Tuesday, November 22

Right On Cue

DOWN goes the UC Davis Police Chief Annette Spicuzza; and OUT comes Linda Katehi to "accept full responsibility".

So, in case you're keeping score, the pace of fact-finding has apparently accelerated dramatically between Friday and Monday--must be technology--and "accepting full responsibility" remains the method of choice for public officials to suffer no consequences of note, unless cellphone pictures of their underwear were involved.

Why, and for how much longer, is the BP response to the greatest ecological disaster the Gulf has ever seen the template for this sort of thing? (Okay, sure, it was the Nixon White House's response to Watergate, the Johnson administration's response to Vietnam, and the Army's response to pretty much everything. All the more reason for it to stop; all the more reason for it to be recognized immediately someone tries it; all the more reason for someone who does try it to cut his own throat that same afternoon.) Spicuzza is the public source of the risible bedtime story that officers were surrounded and looking for a way out; she had no reason to lie about the circumstances before they were known, which is to say, she had one reason, and she got caught.

Similarly, Katehi had one reason to order police to confront demonstrators, and it was outside the bounds of decent human behavior. And the most she'll ever suffer for it is having to personally label boxes of her possessions as the U C system picks up her moving fees to whatever sinecure she inhabits next. Meanwhile, the rest of us were intended to witness Episode Twelve in "Those Occupiers are so lawless it takes police in full riot gear to keep them contained."

Because this happened at Davis--and at Berkley--these should be the pinholes that eventually bust the dam. This is not the sort of policing the majority of Americans believe they purchase (though it ought to be acknowledged that the majority of Americans are not black, or poor). Maybe Katehi was unaware of the police violence that took place in Oakland, and New York. If so then she's incompetent. It's far more likely that this is just another instance of Excessive Force is Okay on the Young and Left (however vaguely) Because Someone at a G-20 Protest Overturned a Kiosk. Katehi may be small potatoes, but she was no less trying to stifle dissent at the end of a baton than was Bloomberg or the Oakland PD. If she does so with impunity in a college setting there's little hope of bringing bigger criminals to justice, or of bringing law enforcement in line with public service, not service to the powerful.

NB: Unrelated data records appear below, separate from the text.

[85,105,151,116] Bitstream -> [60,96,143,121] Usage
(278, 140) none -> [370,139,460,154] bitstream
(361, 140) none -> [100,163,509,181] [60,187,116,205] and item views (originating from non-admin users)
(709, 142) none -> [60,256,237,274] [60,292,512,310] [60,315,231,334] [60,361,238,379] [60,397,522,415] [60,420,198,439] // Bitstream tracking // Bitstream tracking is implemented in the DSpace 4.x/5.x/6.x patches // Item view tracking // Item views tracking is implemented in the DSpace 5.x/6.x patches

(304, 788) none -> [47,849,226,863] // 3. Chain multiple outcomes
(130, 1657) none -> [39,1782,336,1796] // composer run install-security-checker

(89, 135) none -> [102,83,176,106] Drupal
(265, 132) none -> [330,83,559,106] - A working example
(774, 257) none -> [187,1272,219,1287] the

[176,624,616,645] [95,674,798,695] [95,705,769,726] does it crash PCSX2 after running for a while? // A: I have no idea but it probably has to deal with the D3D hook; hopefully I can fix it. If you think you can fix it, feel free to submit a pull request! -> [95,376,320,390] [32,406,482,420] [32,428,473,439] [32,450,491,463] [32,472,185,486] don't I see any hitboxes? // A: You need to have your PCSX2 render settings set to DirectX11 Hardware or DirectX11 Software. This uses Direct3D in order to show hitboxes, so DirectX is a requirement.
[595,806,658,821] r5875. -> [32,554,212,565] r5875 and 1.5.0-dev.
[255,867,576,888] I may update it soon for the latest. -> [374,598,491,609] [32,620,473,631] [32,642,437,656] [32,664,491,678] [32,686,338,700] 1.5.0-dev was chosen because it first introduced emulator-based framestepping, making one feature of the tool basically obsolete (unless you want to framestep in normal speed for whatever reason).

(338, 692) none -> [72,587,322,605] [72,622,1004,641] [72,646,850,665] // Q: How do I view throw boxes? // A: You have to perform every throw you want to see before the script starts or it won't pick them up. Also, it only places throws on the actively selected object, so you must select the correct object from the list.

Let's remember that last Friday at Davis ten people were arrested, and none of them had committed an act of violence on fellow human beings, or failed to stop one despite having the power and the sworn responsibility to do so. I'm not Mr. Fuck da Police, nor was I Mr. Off the Pigs forty years ago. But there's an undeniable, and extra-legal, current of social control in law enforcement, and it's one which we've exacerbated in recent decades by allowing the authoritarian right to make its arguments while fearing only a faux-balanced response. And we've added to that with the saccharin portrayal of everyone who picks up an assault weapon in our names
(supposedly) as a Hero, and a Good Guy, and a Cosmic Avenger. It's not the case. It clearly isn't the case. It's nothing more than the Nixonian right's attempt to get out from under the state-sponsored violence of the Civil Rights era, and the ugly, deceitful military violence around the globe that came to a head with Vietnam, in order to keep itself in the good graces of the "Silent Majority". Of course, the Right suddenly went all civil libertarian after the Murrah Building was blown apart, but that's another story.

It's the sort of problem we can solve--meaning minimize--by being reasonable adults and acting as though we realize what history is. Or it's the sort of problem we can solve with advanced crowd dispersal techniques. I have my own ideas about which one has been the Real America for most of our history. But which is the one going forward?

5 comments:

Anonymous said...

'"accepting full responsibility" remains the method of choice for public officials to suffer no consequences of note' ... it's not just public officials, it also works for corporate leaders. We didn't see any BP executives scrubbing seagulls clean!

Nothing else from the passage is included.